VV8 creates a log file per thread, roughly equivalent to a browser page we create plus some junk background workers. Each of $N/vv8-*.log contains:

  • Before gremlins injection:
    • JS contexts created & their source code.
    • API calls in each context.
      • Guaranteed not for interactions.
  • After gremlins injection:
    • All of the above, but may be for interactions.

Observations when manually inspecting aggregated logs for YouTube

Details in youtube_scripts_api_calls_overview.md.

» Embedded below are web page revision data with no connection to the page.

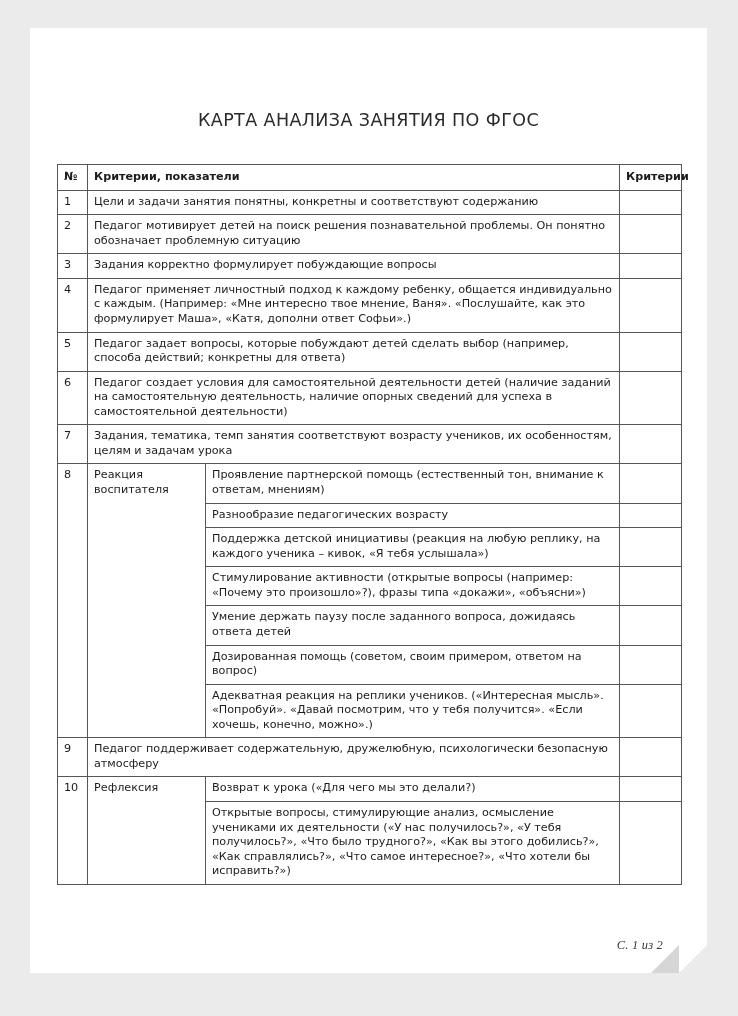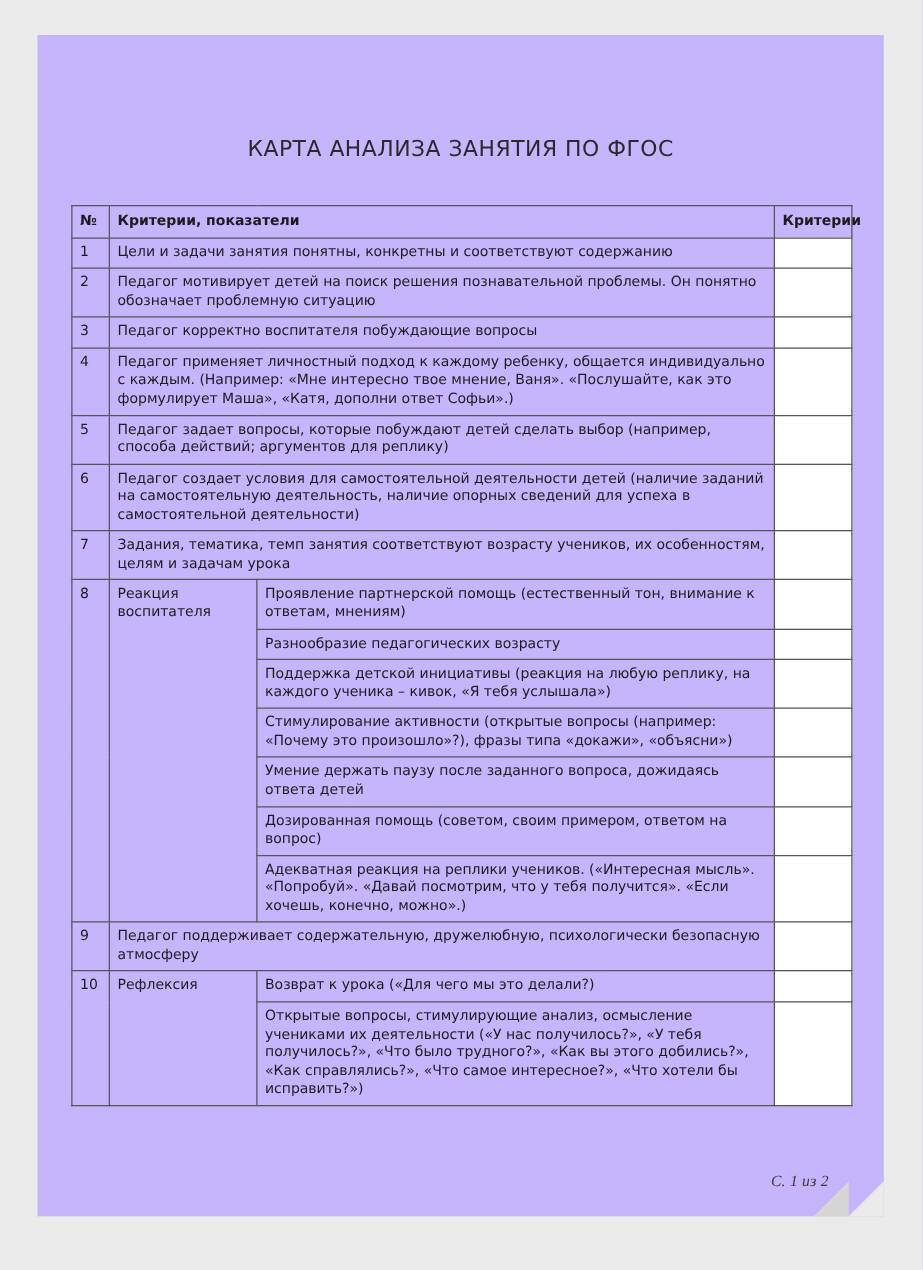--- a/index.html
+++ b/index.html
@@ -19,21 +19,21 @@
     background: #ebebeb;
   }
 
   
   .page {
     position: absolute;
     left: 30px;
     top: 28px;
     width: 677px;
     height: 945px;
-    background: #c4b5fd;
+    background: #ffffff;
     box-shadow: 0 0 0 0 rgba(0,0,0,0);
   }
   .page-fold-shade {
     position: absolute;
     right: 0;
     bottom: 0;
     width: 0;
     height: 0;
     border-left: 28px solid transparent;
     border-bottom: 28px solid #ebebeb;
@@ -153,31 +153,31 @@
                 <td colspan="2">Цели и задачи занятия понятны, конкретны и соответствуют содержанию</td>
                 <td class="mark-cell"></td>
               </tr>
               <tr>
                 <td class="num">2</td>
                 <td colspan="2">Педагог мотивирует детей на поиск решения познавательной проблемы. Он понятно обозначает проблемную ситуацию</td>
                 <td class="mark-cell"></td>
               </tr>
               <tr>
                 <td class="num">3</td>
-                <td colspan="2">Педагог корректно воспитателя побуждающие вопросы</td>
+                <td colspan="2">Задания корректно формулирует побуждающие вопросы</td>
                 <td class="mark-cell"></td>
               </tr>
               <tr>
                 <td class="num">4</td>
                 <td colspan="2">Педагог применяет личностный подход к каждому ребенку, общается индивидуально с каждым. (Например: «Мне интересно твое мнение, Ваня». «Послушайте, как это формулирует Маша», «Катя, дополни ответ Софьи».)</td>
                 <td class="mark-cell"></td>
               </tr>
               <tr>
                 <td class="num">5</td>
-                <td colspan="2">Педагог задает вопросы, которые побуждают детей сделать выбор (например, способа действий; аргументов для реплику)</td>
+                <td colspan="2">Педагог задает вопросы, которые побуждают детей сделать выбор (например, способа действий; конкретны для ответа)</td>
                 <td class="mark-cell"></td>
               </tr>
               <tr>
                 <td class="num">6</td>
                 <td colspan="2">Педагог создает условия для самостоятельной деятельности детей (наличие заданий на самостоятельную деятельность, наличие опорных сведений для успеха в самостоятельной деятельности)</td>
                 <td class="mark-cell"></td>
               </tr>
               <tr>
                 <td class="num">7</td>
                 <td colspan="2">Задания, тематика, темп занятия соответствуют возрасту учеников, их особенностям, целям и задачам урока</td>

  • Strong indicators: popular APIs like addEventListener and appendChild strongly indicate specific spheres.
  • API pollution: getting and setting custom attributes on window, etc. are recorded, but they are not browser APIs. Functions generally seem more useful because we can and do filter out user-defined ones.
    • Largely dealt with by filtering by API names (alphanumeric or space, at least 3 characters for this, 2 characters for attr, at most 3 consecutive number).
  • Useless information: getting and setting from window, calling Array, etc. generally means nothing. API types (function, get, etc.) also seem useless once we consider this and attr.
    • Just track anchor APIs and pick Function over Get for anchor APIs.
  • Difficult scripts: some scripts only call a few APIs, so they are difficult to classify.
    • Do we care about every script or just big ones or just ones that call many APIs?
    • Many scripts are in the HTML, so how to aggregate their stats over the 5 trials?
  • Aggregate multiple runs of same scripts.

Classification heuristics

By manually inspecting the 678 most popular APIs that make up 90% of all API calls in the top 100 sites, we spot “anchor” APIs (list in notable_apis.md). See the classification results in classification_results.md.

Certain indicators

  • Frontend processing
    • Get .*Event, Location (some attributes), HTML(Input|TextArea)Element.(value|checked)
    • Function addEventListener, getBoundingClientRect
      • These can also be used to trigger DOM element generation?
    • Set textContent and anything on URLSearchParams, DOMRect, DOMRectReadOnly
  • DOM element generation, before interaction begins
    • Function createElement, createElementNS, createTextNode, appendChild, insertBefore, CSSStyleDeclaration.setProperty
    • Set CSSStyleDeclaration, style
  • UX enhancement
    • Function removeAttribute, matchMedia, removeChild, requestAnimationFrame, cancelAnimationFrame, FontFaceSet.load, MediaQueryList.matches
    • Set hidden, disabled
  • Extensional features
    • Performance, PerformanceTiming, PerformanceResourceTiming, Navigator.sendBeacon

Intermediate indicators

  • XMLHttpRequest (and Window.fetch): send/fetch data from server, one of:
    • Form submission, CRUD → frontend processing.
    • Auth, tracking, telemetry → extensional features.
    • Load data onto page → DOM element generation (but will be detected through other API calls)?
  • SVGGraphicsElement subclasses and canvas elements: graphics for UX enhancement, but you can render them and send SVG, so maybe DOM element generation?
  • CSSStyleRule, CSSRuleList: UX enhancement or DOM element generation.
  • Window.scrollY: UX enhancement or frontend processing.

Uncertain indicators

  • querySelector[All], getElement[s]By.*: get a node, but then what?
  • .*Element’s contains, matches: search for a node or string, but then what?
  • Storage, HTMLDocument.cookie: local storage, but then what?
  • DOMTokenList: store/retrieve info on node, but then what?
  • IntersectionObserverEntry: viewport and visibility, but then what?
  • ShadowRoot: web components, but then what?
  • Crypto.getRandomValues
  • frames: iframes

Deferred

  • Would like
    • Clean up the APIs better.
    • Separate out the 5 trials.
    • Save space: compress logs.
    • Proper logging.
    • Checkpointing and resuming.
    • Concatenate chrome.1, chrome.2 and other such logs after their previous logs (chrome.0) when analyzing to avoid unknown execution context ID.
  • Just thoughts
    • If top 1000 sites yield poor results, try sampling other sites.
    • Targeted event listener tests instead of chaos testing?